● **DIRECTIONS**: Please output the line containing "align-items: none ->" and all lines that follow it in the data below, exactly, with no pictures.

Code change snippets
▼
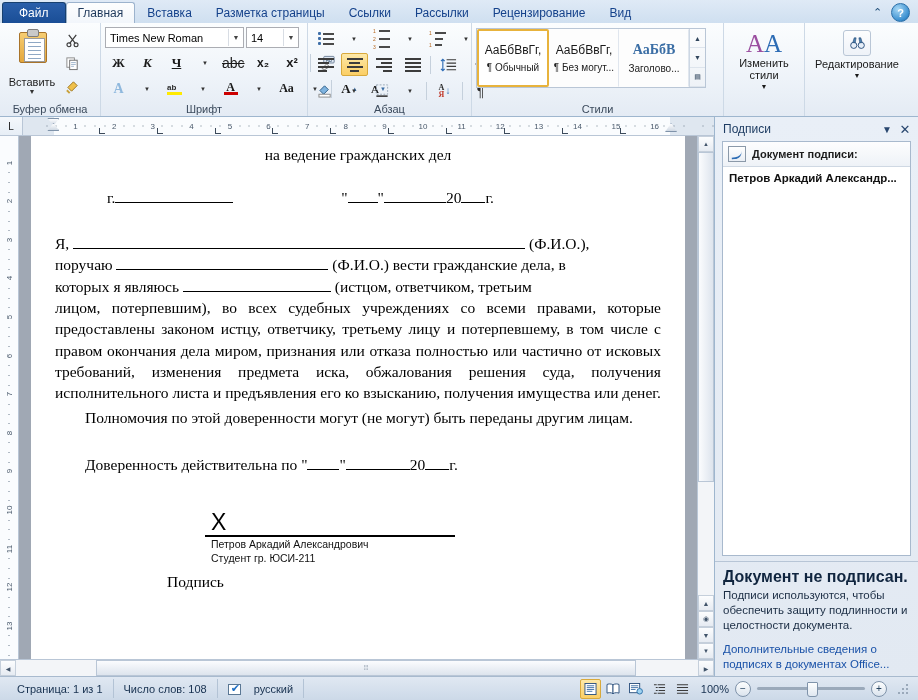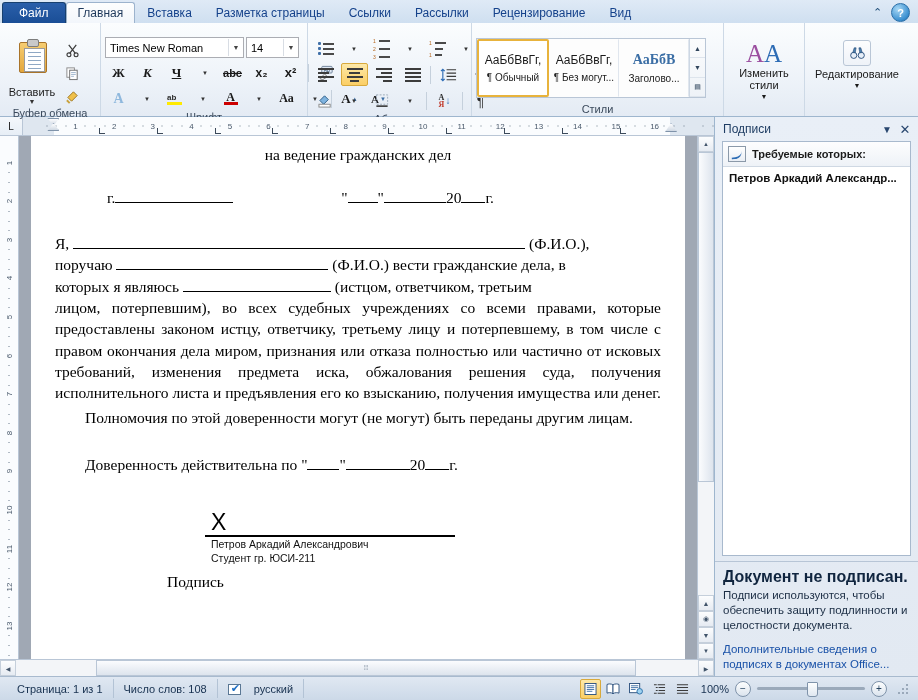"Times New Roman" .rgroup { padding: 12px 4px 0 4px -> 2px 4px 0 4px }
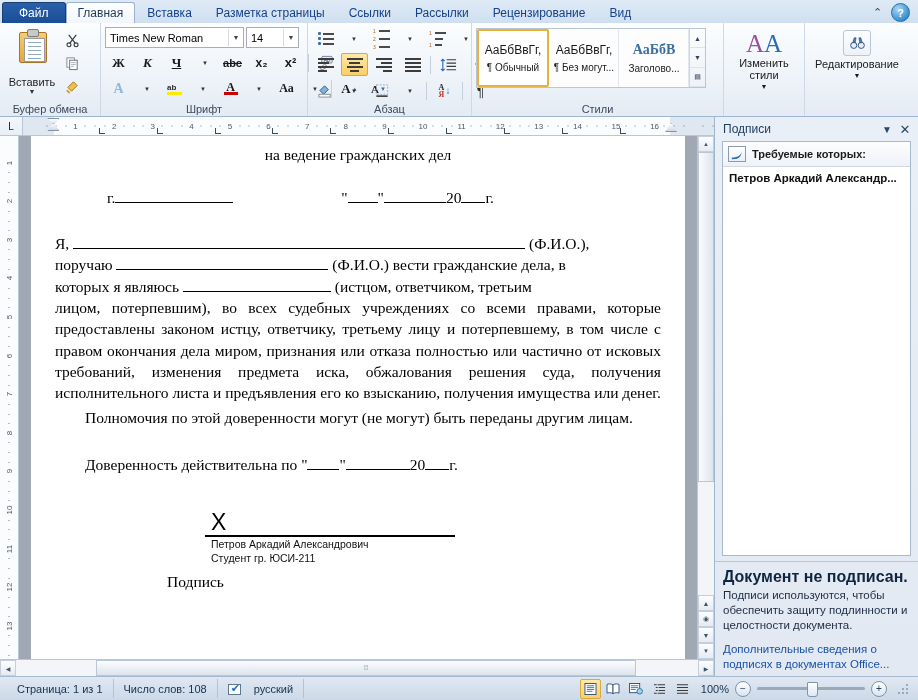"abc" div.btn { font-size: 11px -> 14px; font-weight: bold -> normal }
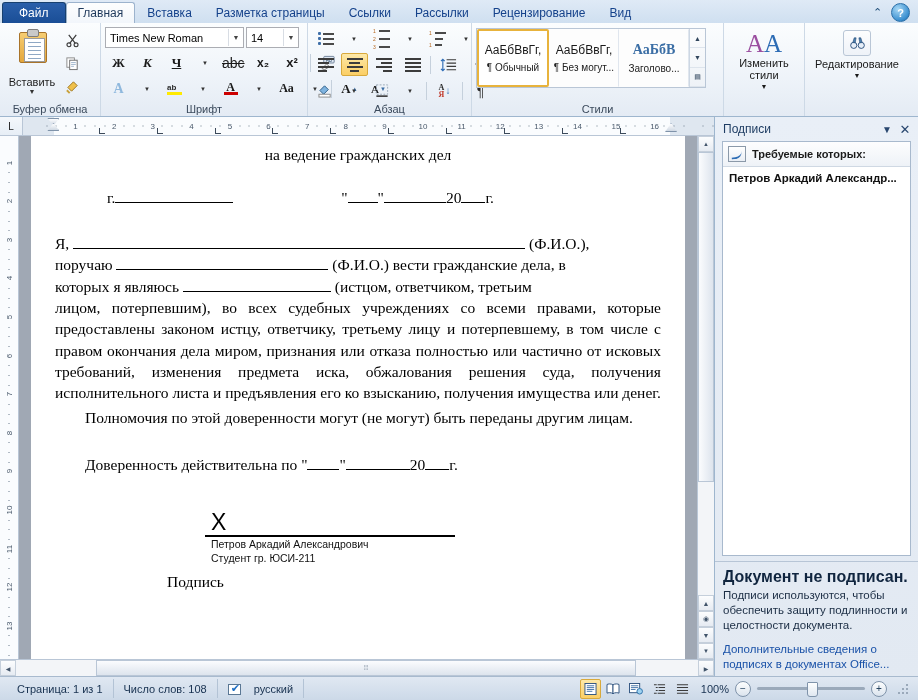"Требуемые которых:" span { text: Требуемые которых -> Документ подписи }
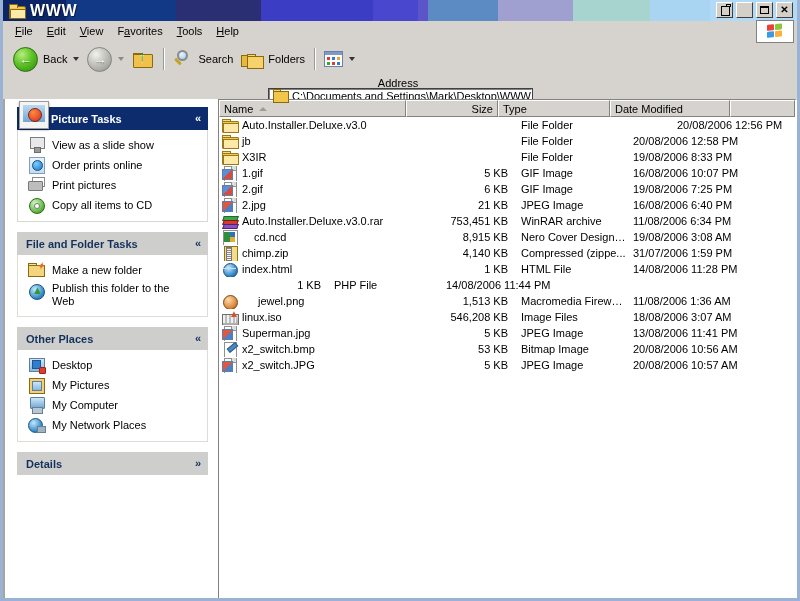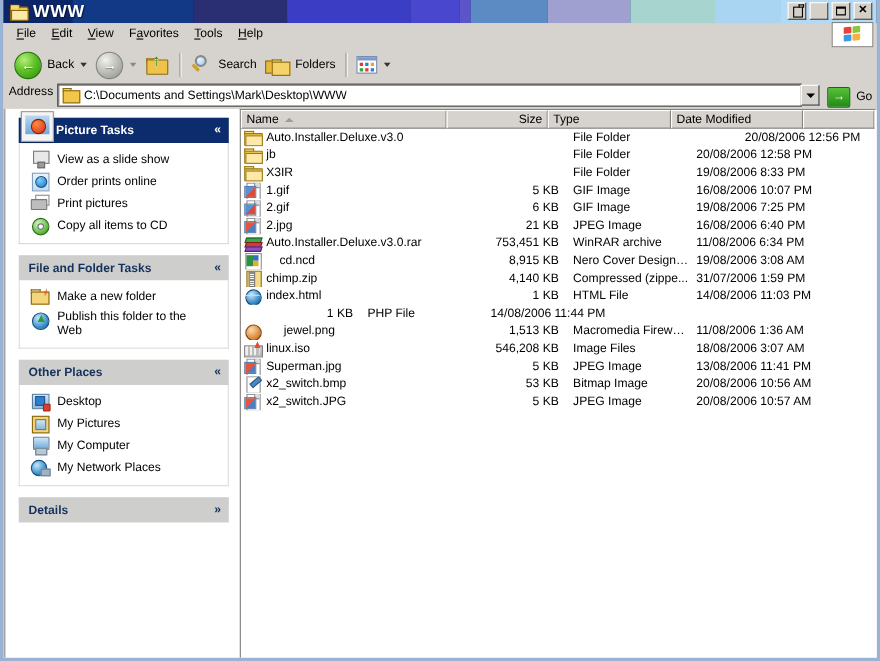"Address" #addressbar { align-items: none -> center; flex-direction: none -> column }
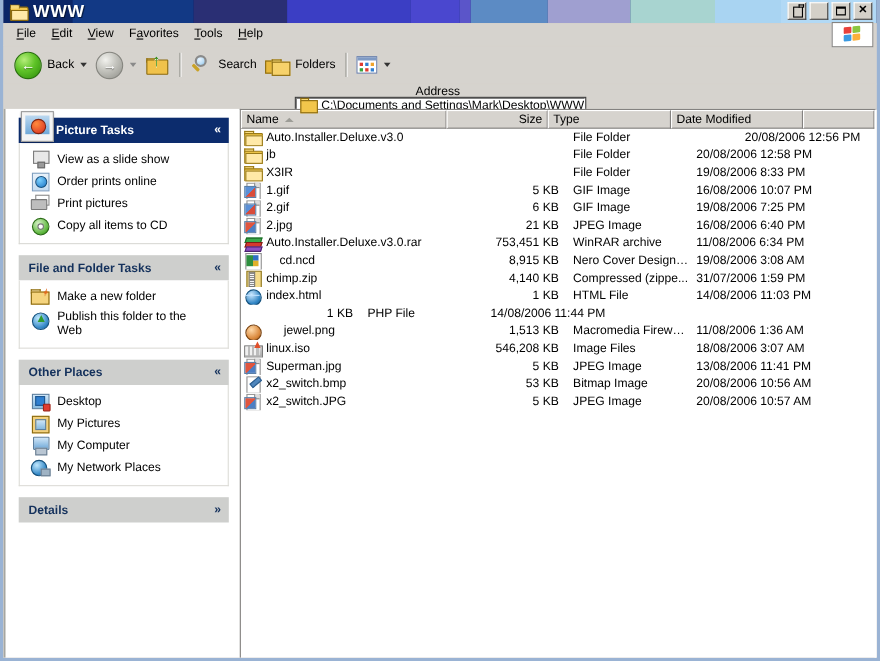"14/08/2006 11:03 PM" div.c-date { text: 11:03 -> 11:28 }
▲
● **RESULT OF THE TASK**:
"Address" #addressbar { align-items: none -> center; flex-direction: none -> column }
"14/08/2006 11:03 PM" div.c-date { text: 11:03 -> 11:28 }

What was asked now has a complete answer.